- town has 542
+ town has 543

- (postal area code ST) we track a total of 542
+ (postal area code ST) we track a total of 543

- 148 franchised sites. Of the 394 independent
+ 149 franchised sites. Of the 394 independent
= = =
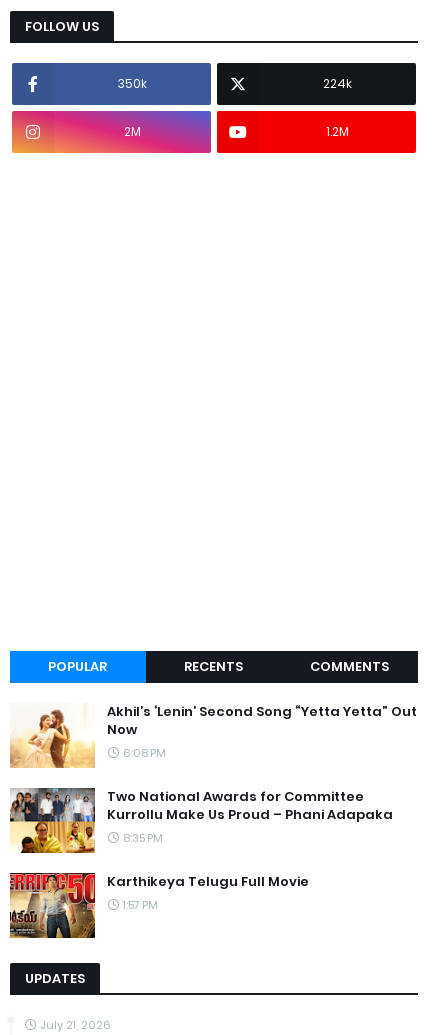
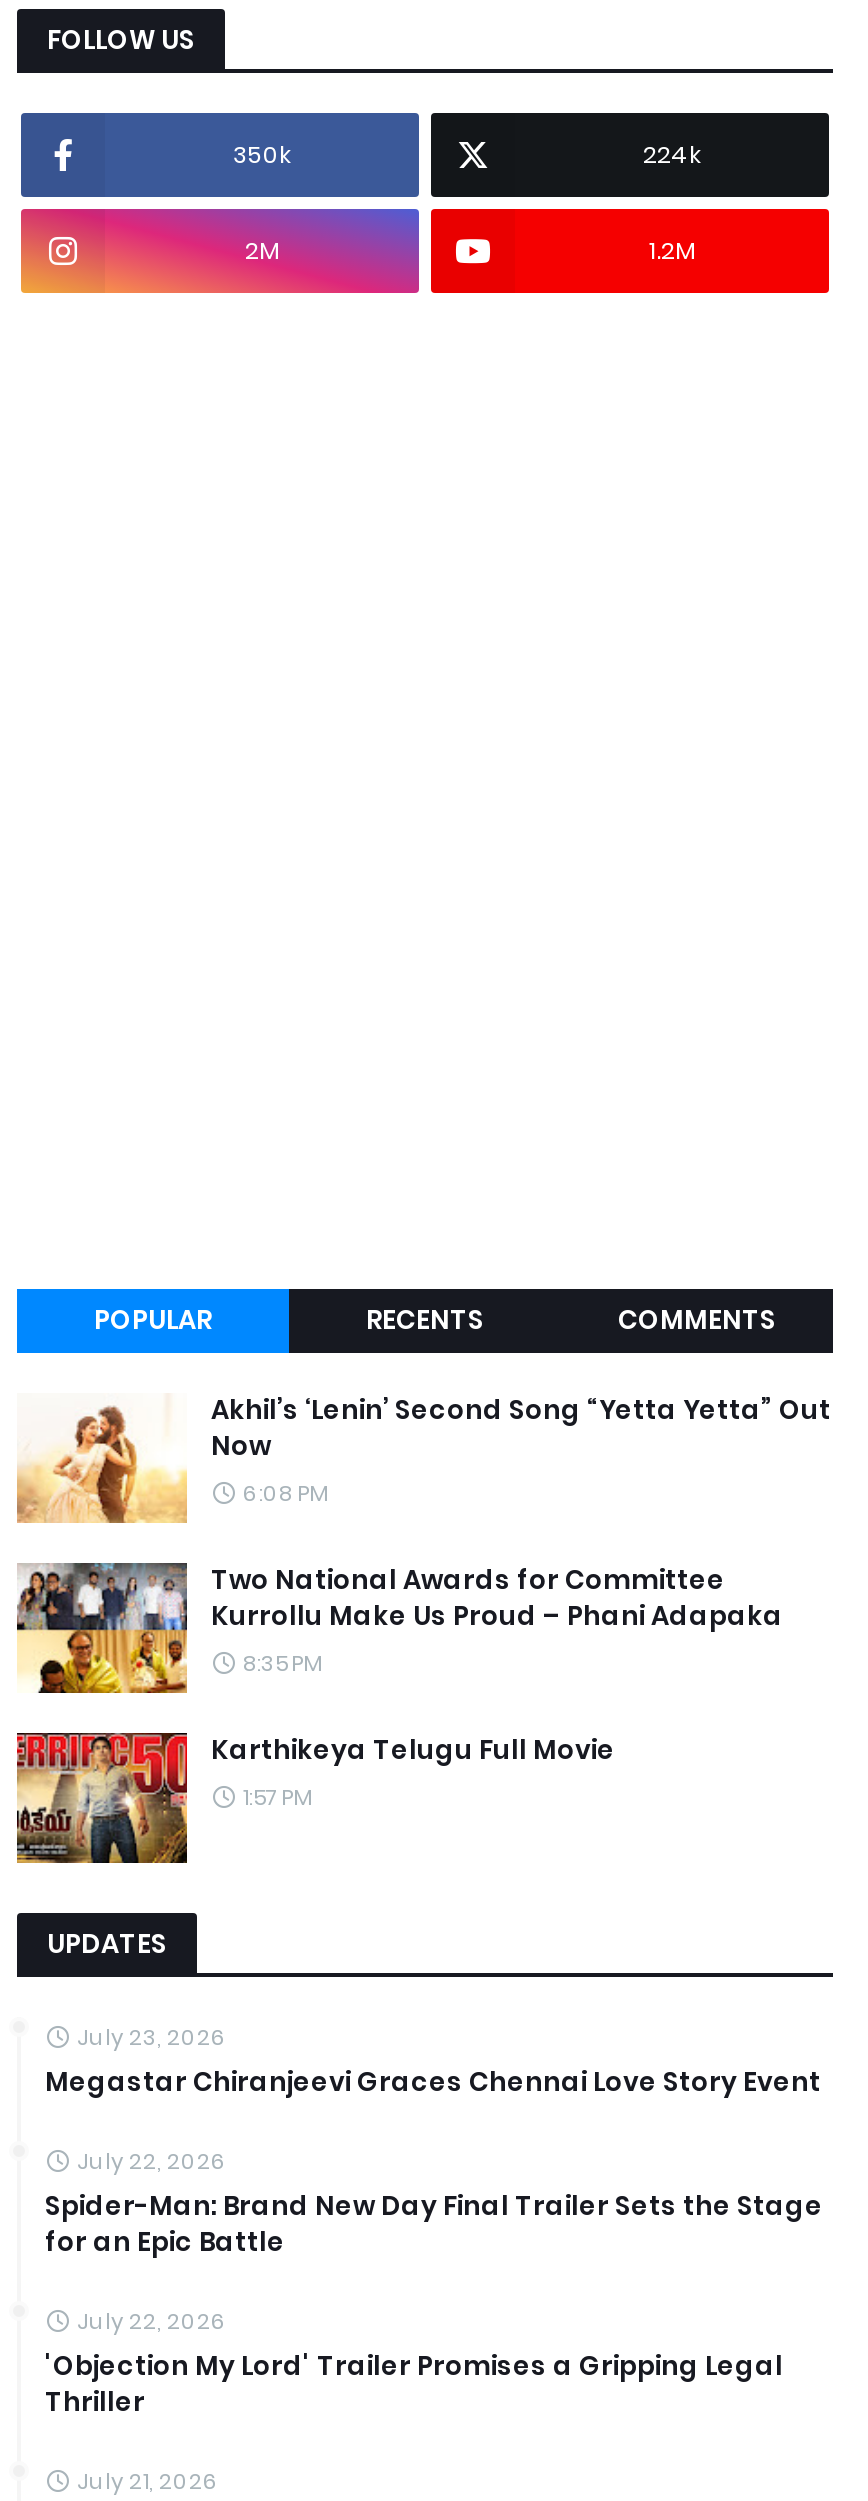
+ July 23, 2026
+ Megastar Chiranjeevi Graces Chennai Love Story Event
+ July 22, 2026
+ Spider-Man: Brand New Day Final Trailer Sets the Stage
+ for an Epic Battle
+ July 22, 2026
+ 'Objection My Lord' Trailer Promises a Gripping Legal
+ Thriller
= = =
**WORK ITEM**
Start with the line above that contains "- 148 franchised" and stop after the line that contains "149 franchised sites. Of the 394 independent". Output those lines exactly, and only those.

**RESPONSE BOX**
- 148 franchised sites. Of the 394 independent
+ 149 franchised sites. Of the 394 independent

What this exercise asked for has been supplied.